We searched for studies that assessed treatments for diagnosed NSTI in hospitalised adults. This included:

– surgical treatments: surgical removal of damaged tissue compared with amputation, immediate versus delayed treatment, or comparison of a number of treatments;
– antimicrobial medicines – which kill bacteria and fungi – compared with placebo (i.e. an identical but inactive treatment), or each other;
– medicines given as add-on therapies in addition to the primary treatment (adjuvant therapies) compared with placebo, no treatment, or other adjuvant therapies.

Our main outcomes of interest were death within 30 days, and any serious treatment side effects.

What are the main results of the review?

We found three studies, which enrolled 197 adults (117 men, average age = 55). The trials were conducted worldwide, funded by pharmaceutical companies; they assessed antimicrobial therapy or treatments that control the immune system.

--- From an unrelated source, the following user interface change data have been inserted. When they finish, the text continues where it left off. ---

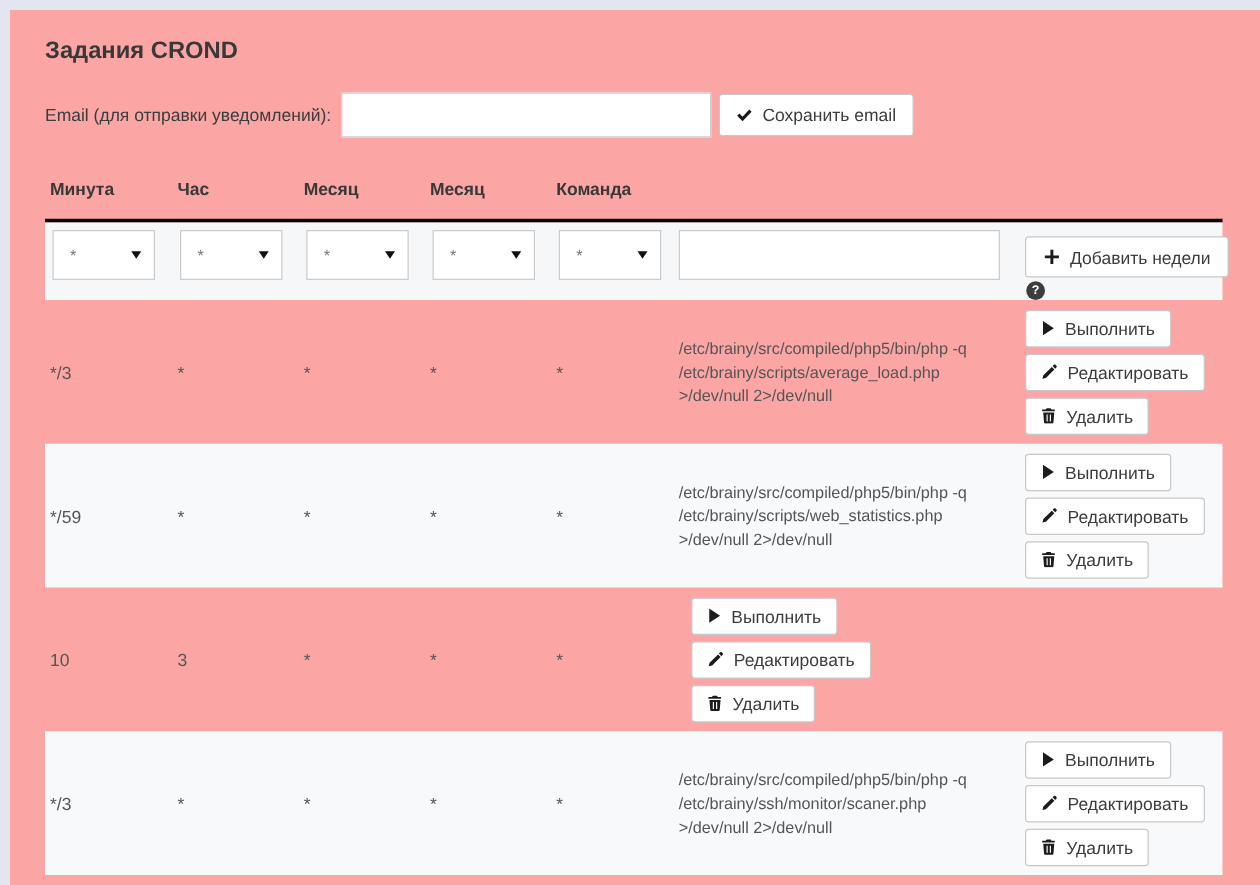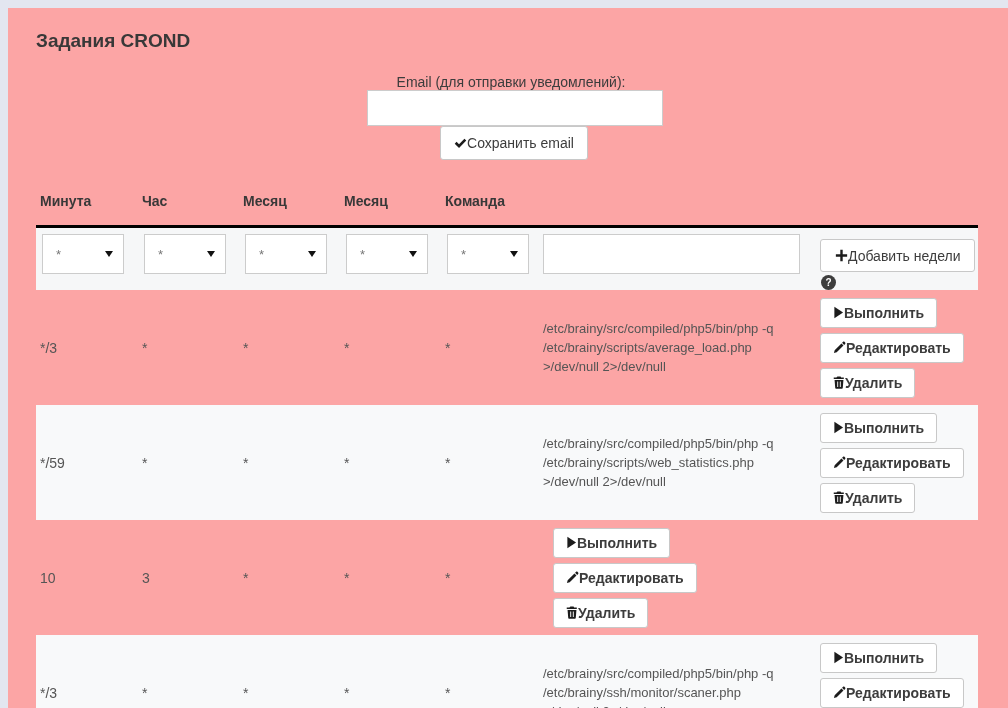"Email (для отправки уведомлений):" .email-row { flex-direction: column -> none }
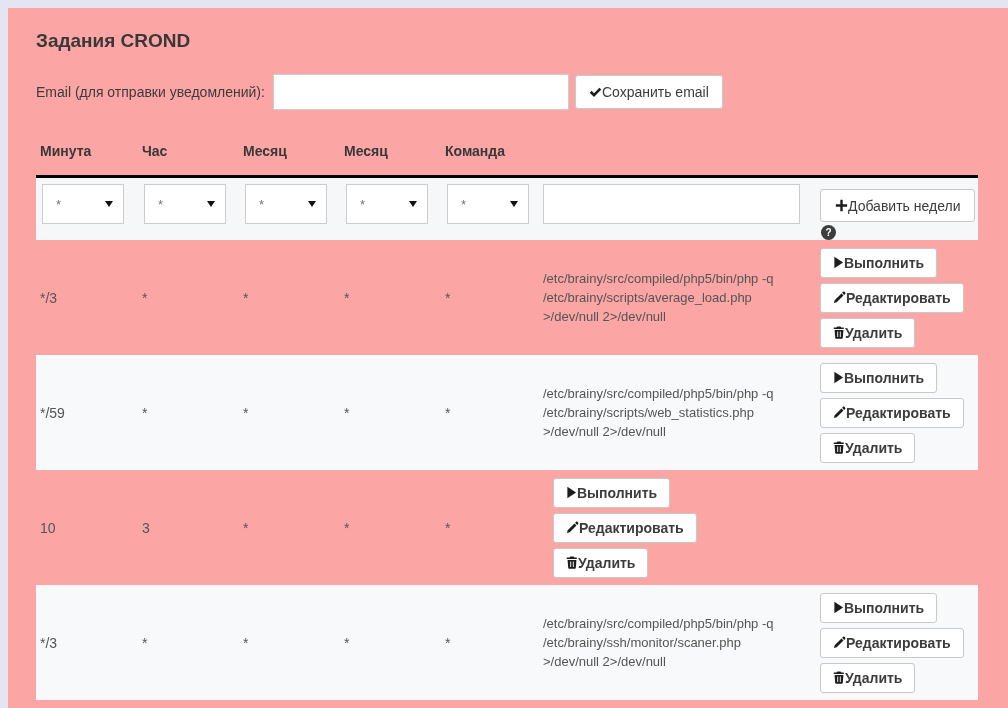"Сохранить email" .btn { gap: none -> 8px }
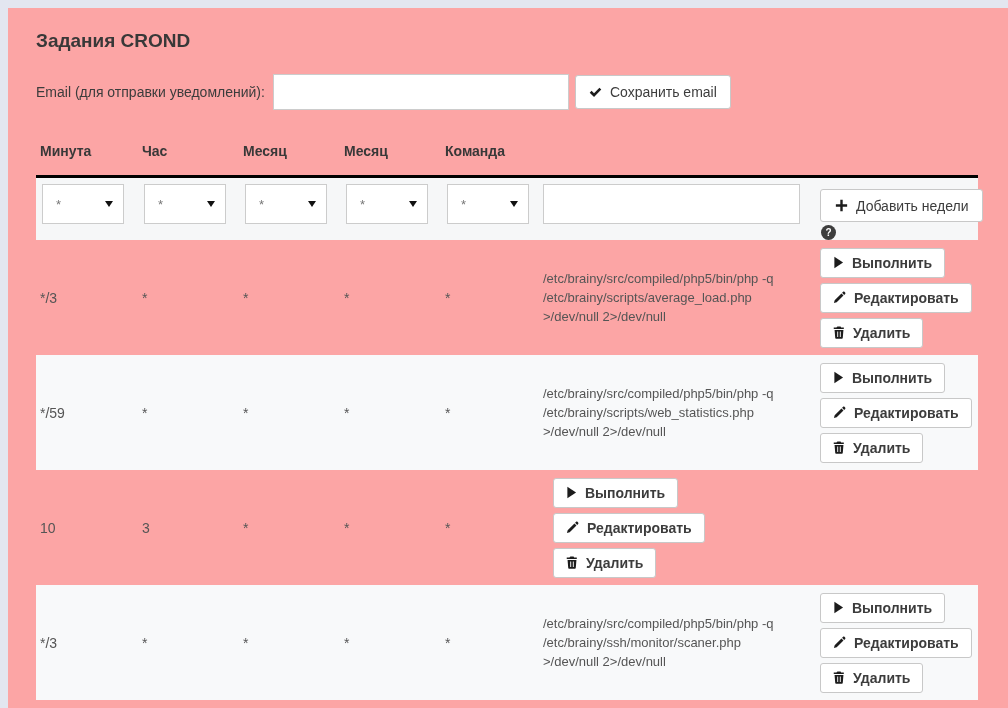"Выполнить" .row-btn { font-weight: bold -> none }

One study compared two antibiotics: moxifloxacin and amoxicillin-clavulanate, administered directly into a vein for seven to 21 days. It found no clear difference between the treatment groups in terms of number of deaths within 30 days, but we are uncertain about this result because it is based on very low-certainty evidence.

One study compared placebo with a new type of treatment that controls immune response (called AB103) given in a single dose (of either 0.5 mg/kg or 0.25 mg/kg), administered directly into a vein. Participants also received standard treatment for NSTI based on antibiotics and surgical treatment, so AB103 was given as an adjuvant therapy. There was no clear difference between the treatment groups in terms of number of deaths within 30 days, but we are uncertain about this conclusion because it is based on very low-certainty evidence.

One study compared injections of immunoglobulin (an antibody, part of the body’s immune system) with placebo. Both treatments were given for three consecutive days. Participants also received standard treatment for NSTI based on antibiotics and surgical treatment, thus immunoglobulin was given as an adjuvant therapy. There was no clear difference between the treatment groups in terms of the number of deaths within 30 days (low-certainty evidence).

No study showed any clear difference between treatments in terms of serious side effects, but the evidence is not strong enough to confirm this. The immunoglobulin study listed the side effects encountered, which included kidney injury, allergic reactions, meningitis, blood clots, and infectious agents (low-certainty evidence).

Only one trial reported assessment of long-term illness but it was not defined as we had required in our in the protocol (the trial used another scale: the Short Form Health Survey (SF36). Survival time was reported in two trials (but not enough data were provided to analyse these results).

How up-to-date is this review?

We searched for studies published up to April 2018.